## Problem details
Nothing but the lines from the one containing "Бюст акцента, главата" through the end of the data should be retyped, exactly as they stand, and pictures should not be retyped.

:: Records for the task

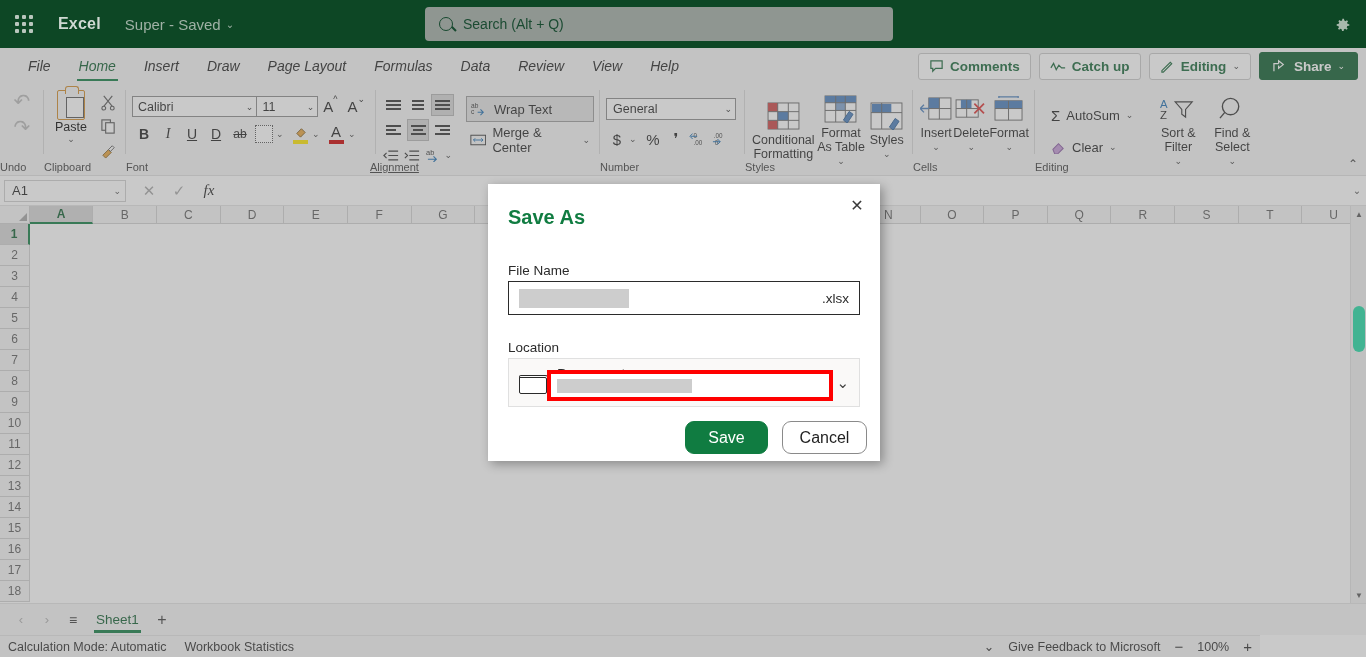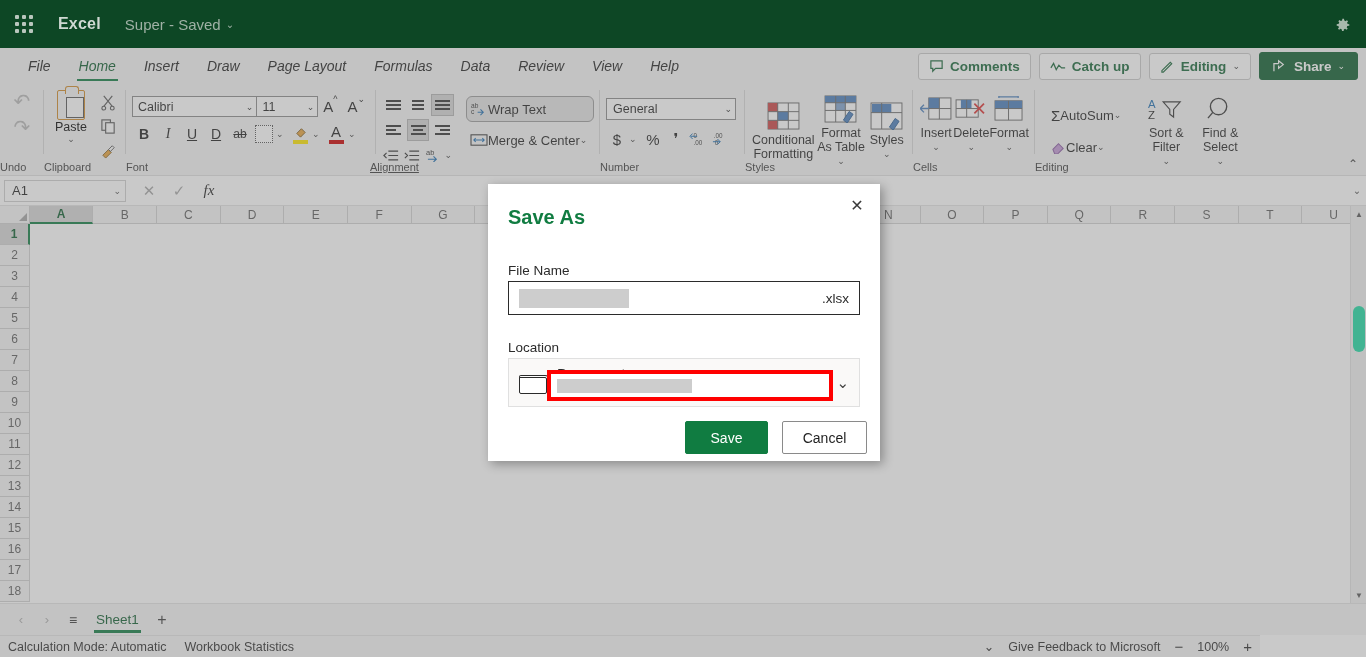"Search (Alt + Q)" div.searchwrap { html: none -> <div> <div> <span></span> <span>Search (Alt + Q)</span> </div> </div> }
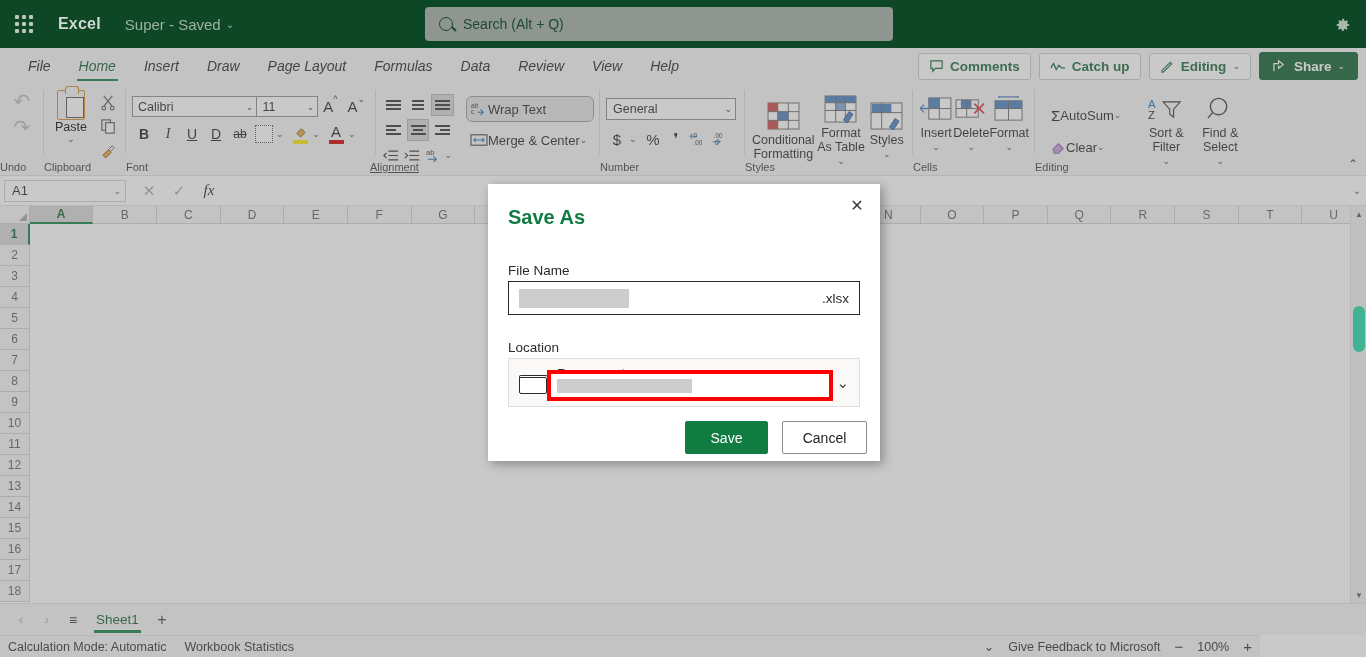"Wrap Text" .wbtn { border-radius: 6px -> none; gap: none -> 6px }
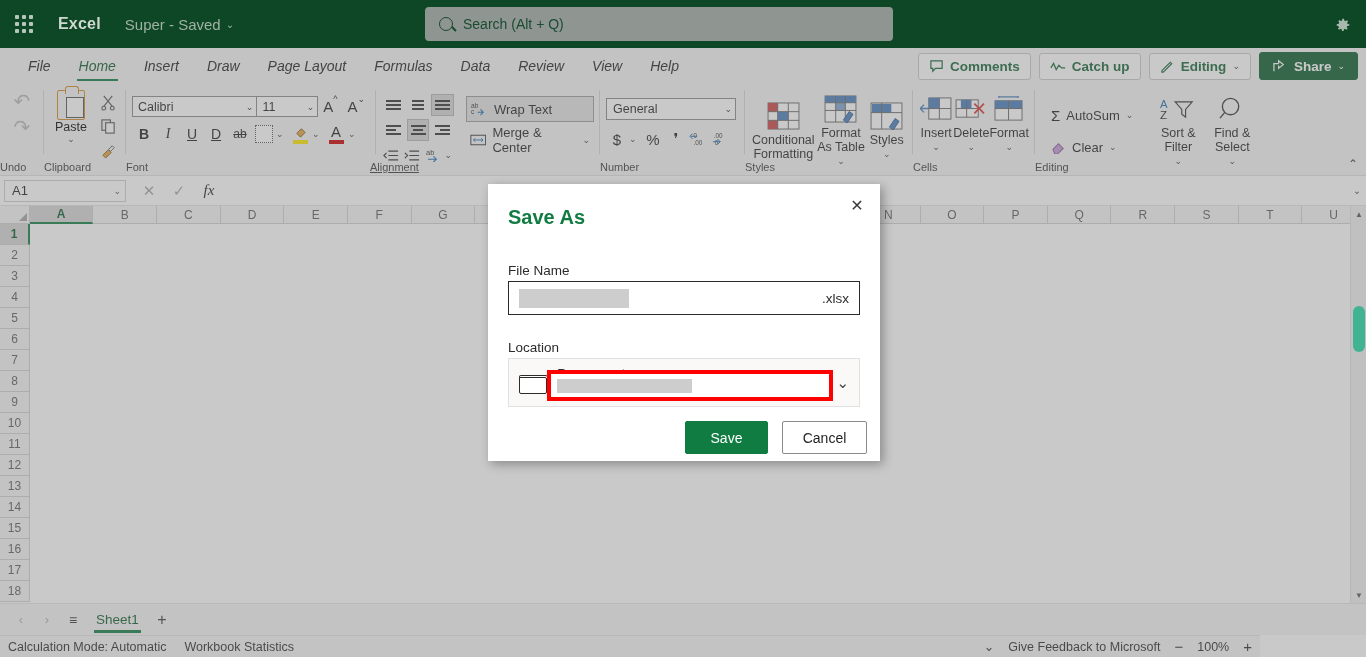"Save" .btn { border-radius: 2px -> 9px; font-size: 14px -> 16px }
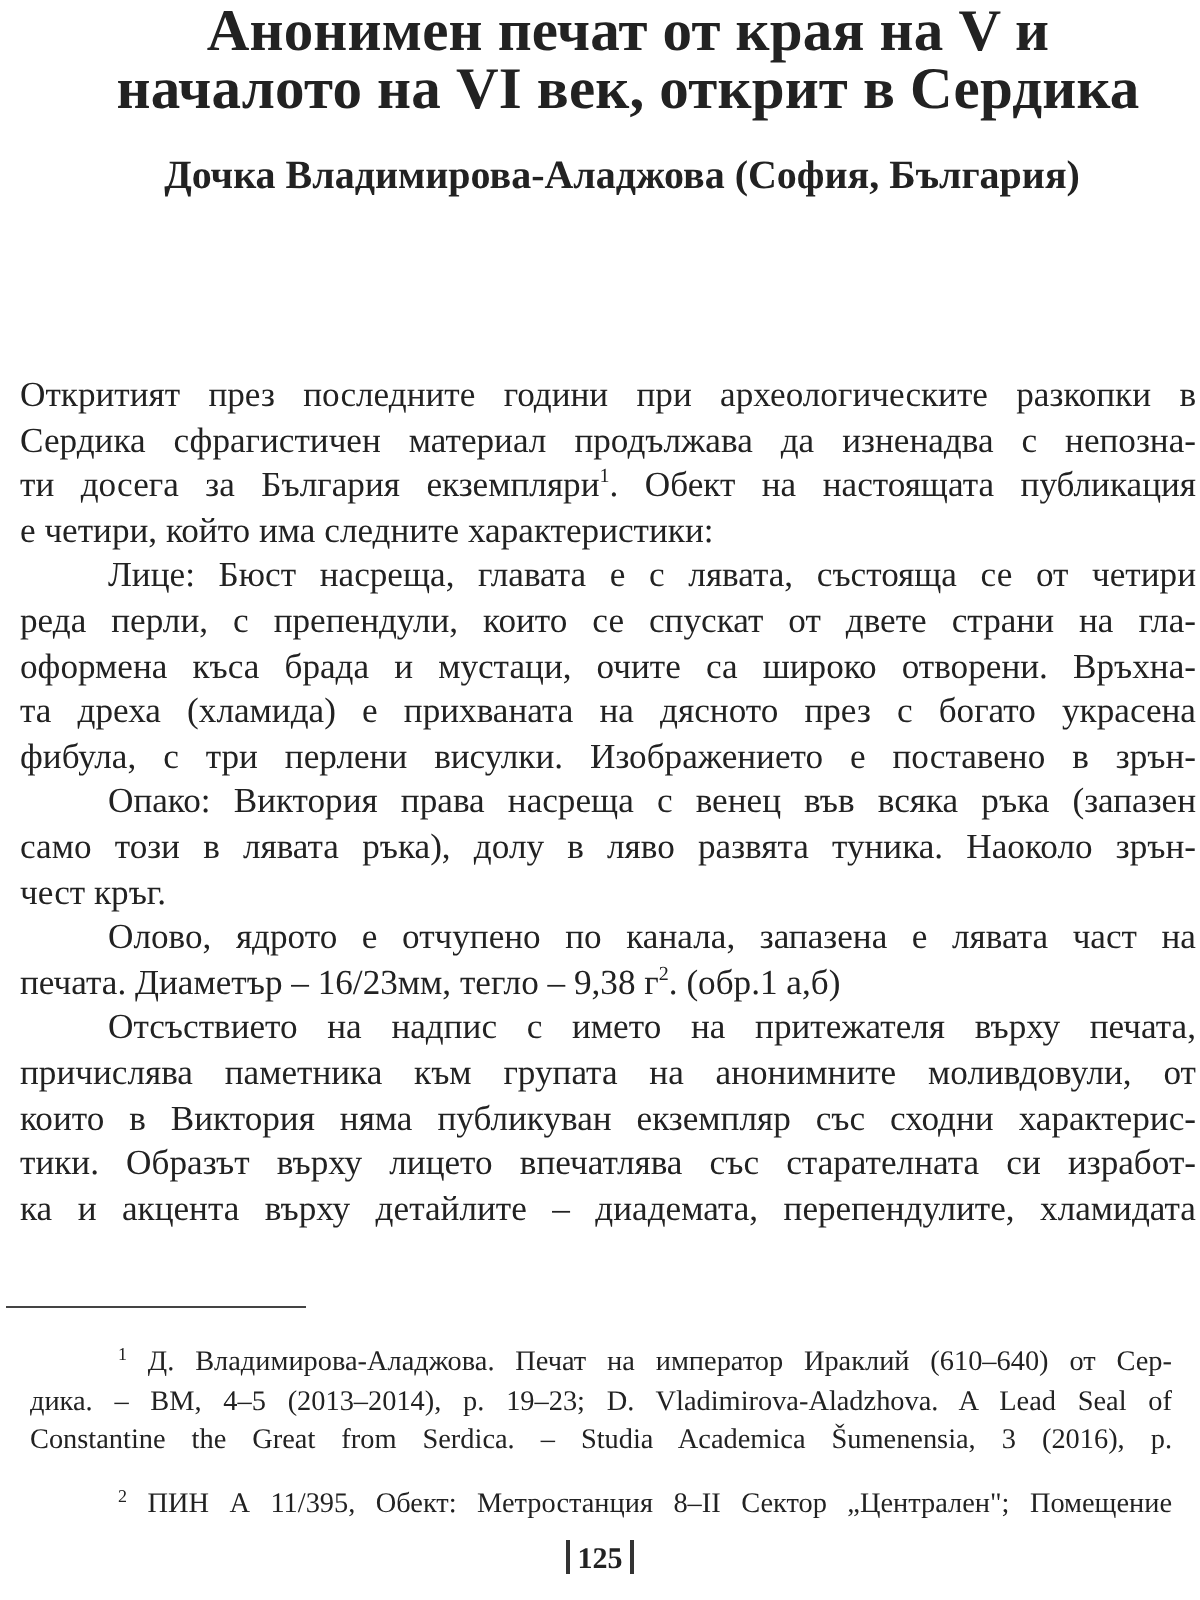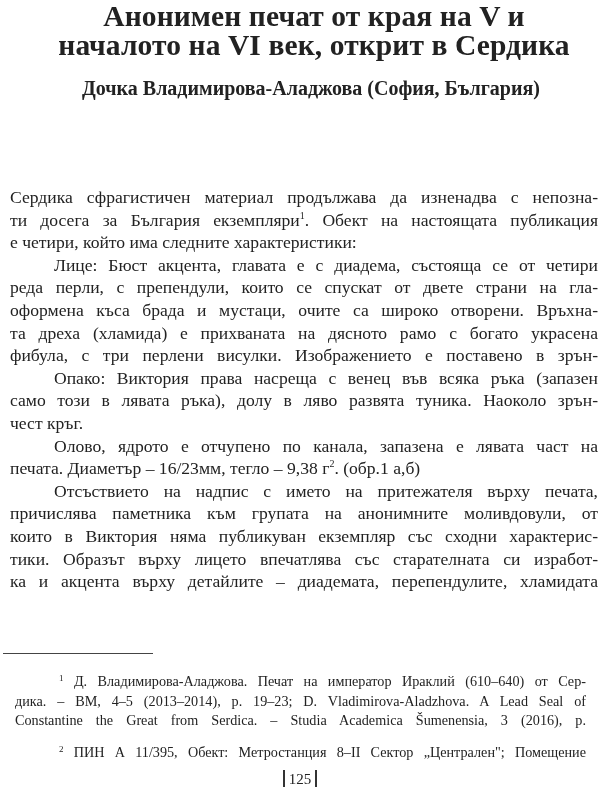"Откритият през последните години при" span.line-j { html: none -> <span>Откритият през последните години при археологическите разкопки в</span> }
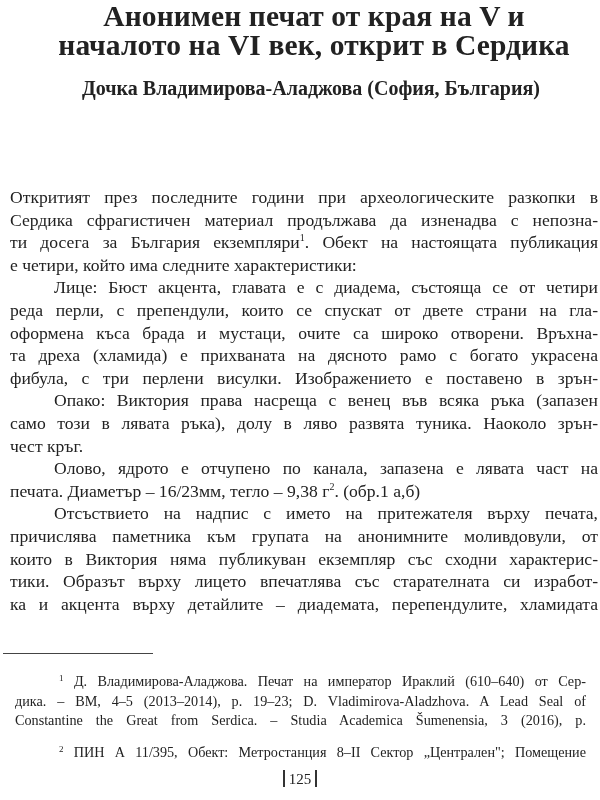"Лице: Бюст акцента, главата е" span.line-j { text: акцента, главата е с диадема -> насреща, главата е с лявата }
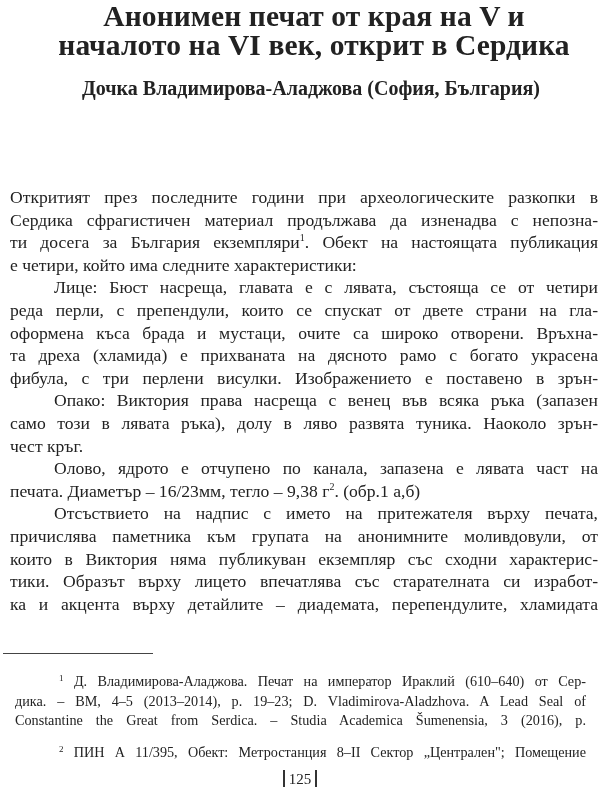"та дреха (хламида) е прихваната" span.line-j { text: рамо -> през }
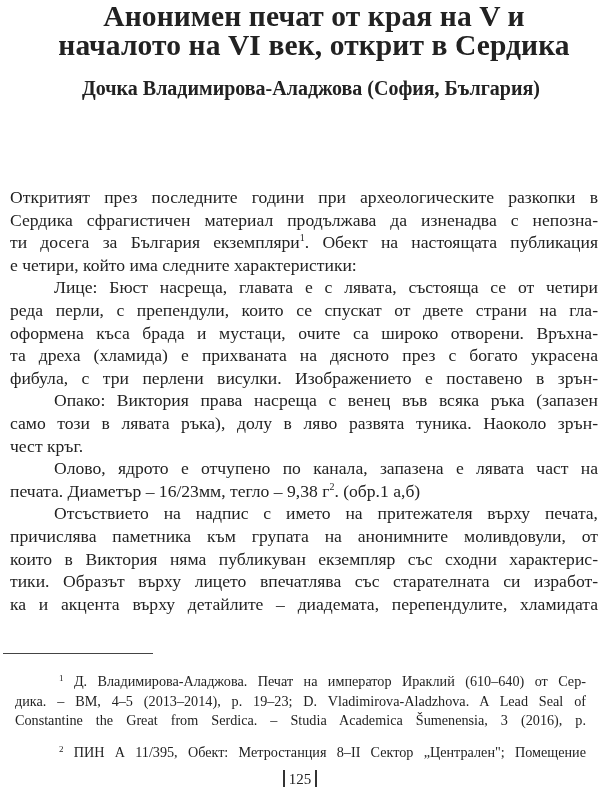"125" .pageno { font-weight: normal -> bold }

::::

## Answer area
"Лице: Бюст акцента, главата е" span.line-j { text: акцента, главата е с диадема -> насреща, главата е с лявата }
"та дреха (хламида) е прихваната" span.line-j { text: рамо -> през }
"125" .pageno { font-weight: normal -> bold }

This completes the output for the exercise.